EXERCISE BRIEF ->
When you reach the line containing "[32,63,222,82] FREE DELIVERY" in the records below, start copying exactly, and stop once you have copied the line containing "[32,822,222,841] FREE DELIVERY".

MATERIAL PROVIDED ->

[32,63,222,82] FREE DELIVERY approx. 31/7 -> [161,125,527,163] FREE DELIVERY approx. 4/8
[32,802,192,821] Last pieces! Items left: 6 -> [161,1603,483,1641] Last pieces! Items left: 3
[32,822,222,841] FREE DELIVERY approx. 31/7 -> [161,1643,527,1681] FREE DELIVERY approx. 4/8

---

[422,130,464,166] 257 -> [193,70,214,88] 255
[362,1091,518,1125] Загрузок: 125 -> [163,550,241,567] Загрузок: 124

FINAL ANSWER ->
[32,63,222,82] FREE DELIVERY approx. 31/7 -> [161,125,527,163] FREE DELIVERY approx. 4/8
[32,802,192,821] Last pieces! Items left: 6 -> [161,1603,483,1641] Last pieces! Items left: 3
[32,822,222,841] FREE DELIVERY approx. 31/7 -> [161,1643,527,1681] FREE DELIVERY approx. 4/8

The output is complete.